Task objective >> Below are several entries. Transcribe exactly those lines that fall from the one with "total: 1814.50 -> 2017.05" through the one with "discount: 10.00 -> none", end lines included.

Input data section start

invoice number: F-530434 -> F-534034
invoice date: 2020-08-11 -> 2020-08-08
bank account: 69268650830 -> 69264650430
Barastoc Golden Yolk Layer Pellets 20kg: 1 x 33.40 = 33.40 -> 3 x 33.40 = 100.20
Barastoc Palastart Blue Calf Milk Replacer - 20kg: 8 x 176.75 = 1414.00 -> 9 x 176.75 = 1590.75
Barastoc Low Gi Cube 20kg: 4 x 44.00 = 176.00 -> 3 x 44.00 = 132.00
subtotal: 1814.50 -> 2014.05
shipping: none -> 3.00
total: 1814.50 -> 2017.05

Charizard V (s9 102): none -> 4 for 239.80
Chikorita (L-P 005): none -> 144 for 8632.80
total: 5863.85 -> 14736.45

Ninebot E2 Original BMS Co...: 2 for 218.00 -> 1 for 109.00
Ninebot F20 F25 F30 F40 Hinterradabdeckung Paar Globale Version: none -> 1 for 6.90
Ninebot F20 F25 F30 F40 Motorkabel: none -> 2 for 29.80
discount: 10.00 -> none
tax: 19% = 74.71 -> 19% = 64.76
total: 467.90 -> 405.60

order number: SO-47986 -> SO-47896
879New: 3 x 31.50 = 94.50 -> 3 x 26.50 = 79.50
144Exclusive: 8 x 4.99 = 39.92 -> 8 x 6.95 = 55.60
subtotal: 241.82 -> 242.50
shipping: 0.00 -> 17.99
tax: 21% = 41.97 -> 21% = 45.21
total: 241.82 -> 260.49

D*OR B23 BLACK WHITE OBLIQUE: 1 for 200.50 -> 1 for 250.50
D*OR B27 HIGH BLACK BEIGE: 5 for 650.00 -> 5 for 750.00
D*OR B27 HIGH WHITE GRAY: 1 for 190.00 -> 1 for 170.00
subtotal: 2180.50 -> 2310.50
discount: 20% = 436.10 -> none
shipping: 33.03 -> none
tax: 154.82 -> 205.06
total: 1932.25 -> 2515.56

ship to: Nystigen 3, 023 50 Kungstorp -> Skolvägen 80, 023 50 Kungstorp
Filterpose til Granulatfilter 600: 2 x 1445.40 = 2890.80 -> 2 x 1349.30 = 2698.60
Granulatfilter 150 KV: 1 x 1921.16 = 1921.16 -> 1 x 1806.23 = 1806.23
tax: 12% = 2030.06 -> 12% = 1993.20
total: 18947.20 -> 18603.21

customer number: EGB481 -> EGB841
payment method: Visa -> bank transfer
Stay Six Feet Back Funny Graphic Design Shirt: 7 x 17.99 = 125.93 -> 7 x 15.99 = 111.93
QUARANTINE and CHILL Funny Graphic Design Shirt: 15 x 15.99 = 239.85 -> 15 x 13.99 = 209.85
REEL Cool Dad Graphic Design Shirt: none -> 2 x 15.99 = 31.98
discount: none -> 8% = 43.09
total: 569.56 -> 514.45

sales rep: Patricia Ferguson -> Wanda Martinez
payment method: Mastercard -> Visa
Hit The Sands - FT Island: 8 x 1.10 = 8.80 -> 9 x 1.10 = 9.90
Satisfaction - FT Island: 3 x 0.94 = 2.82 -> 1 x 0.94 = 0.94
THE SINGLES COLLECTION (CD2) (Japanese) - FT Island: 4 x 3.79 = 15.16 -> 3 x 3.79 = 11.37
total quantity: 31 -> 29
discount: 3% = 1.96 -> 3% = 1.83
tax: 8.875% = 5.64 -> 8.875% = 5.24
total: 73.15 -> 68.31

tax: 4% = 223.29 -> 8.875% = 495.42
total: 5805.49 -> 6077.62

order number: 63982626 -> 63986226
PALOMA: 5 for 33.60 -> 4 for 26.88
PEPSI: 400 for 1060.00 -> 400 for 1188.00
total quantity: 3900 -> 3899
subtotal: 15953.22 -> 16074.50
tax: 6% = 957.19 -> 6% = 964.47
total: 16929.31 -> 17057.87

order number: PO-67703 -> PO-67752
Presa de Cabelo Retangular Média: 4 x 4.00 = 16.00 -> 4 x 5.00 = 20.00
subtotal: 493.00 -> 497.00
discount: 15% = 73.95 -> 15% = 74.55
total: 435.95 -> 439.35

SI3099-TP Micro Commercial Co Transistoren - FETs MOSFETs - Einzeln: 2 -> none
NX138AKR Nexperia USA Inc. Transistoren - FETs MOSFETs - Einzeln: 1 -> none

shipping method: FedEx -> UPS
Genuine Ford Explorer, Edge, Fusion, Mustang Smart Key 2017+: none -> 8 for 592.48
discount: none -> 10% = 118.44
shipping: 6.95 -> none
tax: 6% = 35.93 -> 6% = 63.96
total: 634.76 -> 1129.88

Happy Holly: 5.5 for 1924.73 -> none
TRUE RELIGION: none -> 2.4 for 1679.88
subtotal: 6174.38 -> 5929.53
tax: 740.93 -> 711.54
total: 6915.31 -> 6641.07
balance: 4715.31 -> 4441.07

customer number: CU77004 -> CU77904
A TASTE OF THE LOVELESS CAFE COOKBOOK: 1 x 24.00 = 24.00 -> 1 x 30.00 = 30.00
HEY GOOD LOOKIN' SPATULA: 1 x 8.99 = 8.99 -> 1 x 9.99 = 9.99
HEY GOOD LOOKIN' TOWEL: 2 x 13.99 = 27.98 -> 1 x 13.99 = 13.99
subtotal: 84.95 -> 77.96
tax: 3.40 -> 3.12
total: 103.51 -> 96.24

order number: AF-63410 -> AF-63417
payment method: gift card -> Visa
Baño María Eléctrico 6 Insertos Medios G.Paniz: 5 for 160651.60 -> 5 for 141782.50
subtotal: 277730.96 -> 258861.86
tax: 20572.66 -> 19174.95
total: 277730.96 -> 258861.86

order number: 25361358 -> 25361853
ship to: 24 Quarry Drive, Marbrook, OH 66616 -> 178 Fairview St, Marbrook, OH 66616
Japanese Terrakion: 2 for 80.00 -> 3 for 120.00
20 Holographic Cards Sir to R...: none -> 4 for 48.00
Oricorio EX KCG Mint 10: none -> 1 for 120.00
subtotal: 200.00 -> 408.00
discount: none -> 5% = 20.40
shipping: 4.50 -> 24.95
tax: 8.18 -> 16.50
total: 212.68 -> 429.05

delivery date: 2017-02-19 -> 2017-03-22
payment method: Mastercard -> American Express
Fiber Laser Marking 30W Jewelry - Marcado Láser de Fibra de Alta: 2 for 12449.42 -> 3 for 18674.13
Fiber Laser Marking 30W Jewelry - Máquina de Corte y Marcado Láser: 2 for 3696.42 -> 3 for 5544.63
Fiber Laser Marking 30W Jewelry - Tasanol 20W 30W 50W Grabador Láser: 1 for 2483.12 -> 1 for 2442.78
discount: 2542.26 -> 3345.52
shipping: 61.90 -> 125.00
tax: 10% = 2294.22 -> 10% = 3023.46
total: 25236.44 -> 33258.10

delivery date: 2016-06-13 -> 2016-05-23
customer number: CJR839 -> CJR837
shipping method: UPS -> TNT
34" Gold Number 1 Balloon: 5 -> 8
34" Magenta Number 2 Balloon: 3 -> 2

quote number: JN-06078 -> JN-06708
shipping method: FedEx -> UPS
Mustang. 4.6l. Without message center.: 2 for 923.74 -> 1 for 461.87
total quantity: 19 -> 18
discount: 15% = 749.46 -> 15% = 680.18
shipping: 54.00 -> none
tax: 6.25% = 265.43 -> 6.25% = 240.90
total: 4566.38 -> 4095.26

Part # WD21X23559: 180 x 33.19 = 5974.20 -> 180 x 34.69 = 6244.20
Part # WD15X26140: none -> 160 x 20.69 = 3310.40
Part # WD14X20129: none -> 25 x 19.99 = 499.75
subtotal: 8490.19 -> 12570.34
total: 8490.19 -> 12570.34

Input data section end

Answer to the exercise >>
total: 1814.50 -> 2017.05

Charizard V (s9 102): none -> 4 for 239.80
Chikorita (L-P 005): none -> 144 for 8632.80
total: 5863.85 -> 14736.45

Ninebot E2 Original BMS Co...: 2 for 218.00 -> 1 for 109.00
Ninebot F20 F25 F30 F40 Hinterradabdeckung Paar Globale Version: none -> 1 for 6.90
Ninebot F20 F25 F30 F40 Motorkabel: none -> 2 for 29.80
discount: 10.00 -> none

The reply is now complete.